## [Given information]

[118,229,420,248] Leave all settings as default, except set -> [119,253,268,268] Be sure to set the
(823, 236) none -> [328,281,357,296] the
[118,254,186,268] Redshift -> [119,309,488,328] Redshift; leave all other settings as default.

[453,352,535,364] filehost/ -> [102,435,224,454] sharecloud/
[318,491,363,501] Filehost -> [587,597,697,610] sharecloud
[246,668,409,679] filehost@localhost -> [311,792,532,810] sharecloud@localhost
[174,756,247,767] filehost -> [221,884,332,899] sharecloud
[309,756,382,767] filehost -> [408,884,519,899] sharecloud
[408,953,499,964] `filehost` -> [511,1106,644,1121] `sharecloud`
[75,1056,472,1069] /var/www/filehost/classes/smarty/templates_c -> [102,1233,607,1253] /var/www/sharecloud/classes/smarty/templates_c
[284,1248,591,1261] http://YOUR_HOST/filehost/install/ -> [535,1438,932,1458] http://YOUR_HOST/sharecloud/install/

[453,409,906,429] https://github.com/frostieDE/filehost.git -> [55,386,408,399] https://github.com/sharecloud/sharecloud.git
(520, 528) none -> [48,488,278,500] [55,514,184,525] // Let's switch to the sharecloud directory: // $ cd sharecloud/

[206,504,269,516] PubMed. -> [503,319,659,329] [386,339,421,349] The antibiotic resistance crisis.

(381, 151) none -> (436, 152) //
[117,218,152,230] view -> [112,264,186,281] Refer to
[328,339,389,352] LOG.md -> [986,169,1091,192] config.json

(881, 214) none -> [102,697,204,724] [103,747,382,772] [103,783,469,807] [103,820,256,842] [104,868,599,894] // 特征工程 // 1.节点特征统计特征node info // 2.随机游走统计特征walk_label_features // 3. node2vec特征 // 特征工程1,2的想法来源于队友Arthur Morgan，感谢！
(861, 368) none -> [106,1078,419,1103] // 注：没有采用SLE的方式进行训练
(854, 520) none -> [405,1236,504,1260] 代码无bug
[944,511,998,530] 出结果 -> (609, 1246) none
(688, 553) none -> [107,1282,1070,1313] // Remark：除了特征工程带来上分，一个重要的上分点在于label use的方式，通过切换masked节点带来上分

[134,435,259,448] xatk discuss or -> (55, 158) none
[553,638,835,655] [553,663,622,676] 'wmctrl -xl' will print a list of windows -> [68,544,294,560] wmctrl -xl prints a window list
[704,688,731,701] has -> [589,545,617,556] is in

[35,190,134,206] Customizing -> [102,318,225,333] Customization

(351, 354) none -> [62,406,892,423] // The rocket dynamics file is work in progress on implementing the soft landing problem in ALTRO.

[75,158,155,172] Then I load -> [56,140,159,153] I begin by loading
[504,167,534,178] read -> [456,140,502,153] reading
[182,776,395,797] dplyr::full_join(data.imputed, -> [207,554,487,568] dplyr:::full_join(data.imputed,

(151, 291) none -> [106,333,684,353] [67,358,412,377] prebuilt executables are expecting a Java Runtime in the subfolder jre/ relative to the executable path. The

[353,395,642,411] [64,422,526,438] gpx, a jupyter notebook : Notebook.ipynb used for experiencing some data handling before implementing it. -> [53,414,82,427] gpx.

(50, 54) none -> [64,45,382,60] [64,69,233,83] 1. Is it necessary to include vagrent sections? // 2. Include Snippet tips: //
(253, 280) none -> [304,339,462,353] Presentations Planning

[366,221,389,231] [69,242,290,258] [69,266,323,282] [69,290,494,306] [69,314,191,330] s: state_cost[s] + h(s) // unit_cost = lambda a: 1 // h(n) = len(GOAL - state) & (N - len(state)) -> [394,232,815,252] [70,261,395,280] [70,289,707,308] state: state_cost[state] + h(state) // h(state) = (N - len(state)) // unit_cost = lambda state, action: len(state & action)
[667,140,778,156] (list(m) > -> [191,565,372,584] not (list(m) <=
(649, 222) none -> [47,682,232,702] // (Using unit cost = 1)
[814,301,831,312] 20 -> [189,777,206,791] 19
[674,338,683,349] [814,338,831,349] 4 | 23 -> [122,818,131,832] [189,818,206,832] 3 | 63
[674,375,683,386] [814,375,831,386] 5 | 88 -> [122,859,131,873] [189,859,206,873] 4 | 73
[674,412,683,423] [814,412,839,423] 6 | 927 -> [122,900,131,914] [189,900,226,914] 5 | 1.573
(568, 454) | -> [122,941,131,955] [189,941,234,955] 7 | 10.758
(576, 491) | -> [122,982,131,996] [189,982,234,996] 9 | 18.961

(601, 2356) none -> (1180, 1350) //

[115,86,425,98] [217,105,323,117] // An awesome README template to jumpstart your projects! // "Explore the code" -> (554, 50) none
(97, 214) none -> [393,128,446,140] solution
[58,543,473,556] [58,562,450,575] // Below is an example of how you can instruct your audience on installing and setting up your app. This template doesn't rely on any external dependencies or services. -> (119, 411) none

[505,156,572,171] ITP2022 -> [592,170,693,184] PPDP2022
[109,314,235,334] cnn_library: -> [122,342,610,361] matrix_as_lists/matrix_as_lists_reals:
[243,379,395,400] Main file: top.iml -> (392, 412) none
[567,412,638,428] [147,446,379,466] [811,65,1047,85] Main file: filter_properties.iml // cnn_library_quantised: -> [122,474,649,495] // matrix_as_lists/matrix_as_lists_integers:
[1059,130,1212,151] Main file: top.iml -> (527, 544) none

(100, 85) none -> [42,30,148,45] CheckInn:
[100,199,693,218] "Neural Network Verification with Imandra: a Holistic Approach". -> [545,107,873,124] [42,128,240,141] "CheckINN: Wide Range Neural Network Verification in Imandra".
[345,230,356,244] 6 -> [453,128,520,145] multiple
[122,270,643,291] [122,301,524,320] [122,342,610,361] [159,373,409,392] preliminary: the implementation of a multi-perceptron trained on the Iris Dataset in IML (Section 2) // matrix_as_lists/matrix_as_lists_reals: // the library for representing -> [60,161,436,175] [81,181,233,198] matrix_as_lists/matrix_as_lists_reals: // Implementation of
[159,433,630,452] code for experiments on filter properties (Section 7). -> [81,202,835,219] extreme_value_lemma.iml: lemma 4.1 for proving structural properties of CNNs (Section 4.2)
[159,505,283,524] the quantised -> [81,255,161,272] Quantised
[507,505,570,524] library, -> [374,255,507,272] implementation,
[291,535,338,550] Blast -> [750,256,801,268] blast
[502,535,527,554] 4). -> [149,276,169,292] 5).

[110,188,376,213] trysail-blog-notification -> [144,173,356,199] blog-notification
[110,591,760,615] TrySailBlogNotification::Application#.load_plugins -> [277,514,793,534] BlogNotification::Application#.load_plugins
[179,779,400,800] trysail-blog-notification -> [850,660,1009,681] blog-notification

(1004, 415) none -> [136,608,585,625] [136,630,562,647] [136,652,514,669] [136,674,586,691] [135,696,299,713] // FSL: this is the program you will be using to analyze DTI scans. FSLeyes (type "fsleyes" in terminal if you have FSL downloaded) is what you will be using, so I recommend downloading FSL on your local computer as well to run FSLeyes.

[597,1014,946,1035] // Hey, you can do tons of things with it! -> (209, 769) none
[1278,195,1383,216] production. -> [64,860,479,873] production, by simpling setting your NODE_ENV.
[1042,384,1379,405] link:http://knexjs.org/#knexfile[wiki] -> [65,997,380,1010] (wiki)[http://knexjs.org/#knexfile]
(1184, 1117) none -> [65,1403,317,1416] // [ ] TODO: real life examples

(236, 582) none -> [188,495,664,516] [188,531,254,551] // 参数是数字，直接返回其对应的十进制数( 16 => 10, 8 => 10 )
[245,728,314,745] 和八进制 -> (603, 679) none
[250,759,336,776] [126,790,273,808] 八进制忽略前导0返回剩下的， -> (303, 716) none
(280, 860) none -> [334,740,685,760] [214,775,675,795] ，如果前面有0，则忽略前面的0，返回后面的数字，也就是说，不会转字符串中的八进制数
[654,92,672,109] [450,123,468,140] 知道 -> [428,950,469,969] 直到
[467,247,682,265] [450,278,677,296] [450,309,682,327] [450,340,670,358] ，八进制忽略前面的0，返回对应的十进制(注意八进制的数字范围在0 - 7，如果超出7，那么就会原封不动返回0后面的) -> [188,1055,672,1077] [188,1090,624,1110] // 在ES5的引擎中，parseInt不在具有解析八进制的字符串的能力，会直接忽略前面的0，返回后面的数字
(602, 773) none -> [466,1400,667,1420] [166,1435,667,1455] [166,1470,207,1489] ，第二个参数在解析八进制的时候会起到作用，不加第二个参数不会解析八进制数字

## [Your objective]
Quote in full each line from the top of the records above through the line with "[118,254,186,268] Redshift ->"; stop after that line.

## [Answer to this task]
[118,229,420,248] Leave all settings as default, except set -> [119,253,268,268] Be sure to set the
(823, 236) none -> [328,281,357,296] the
[118,254,186,268] Redshift -> [119,309,488,328] Redshift; leave all other settings as default.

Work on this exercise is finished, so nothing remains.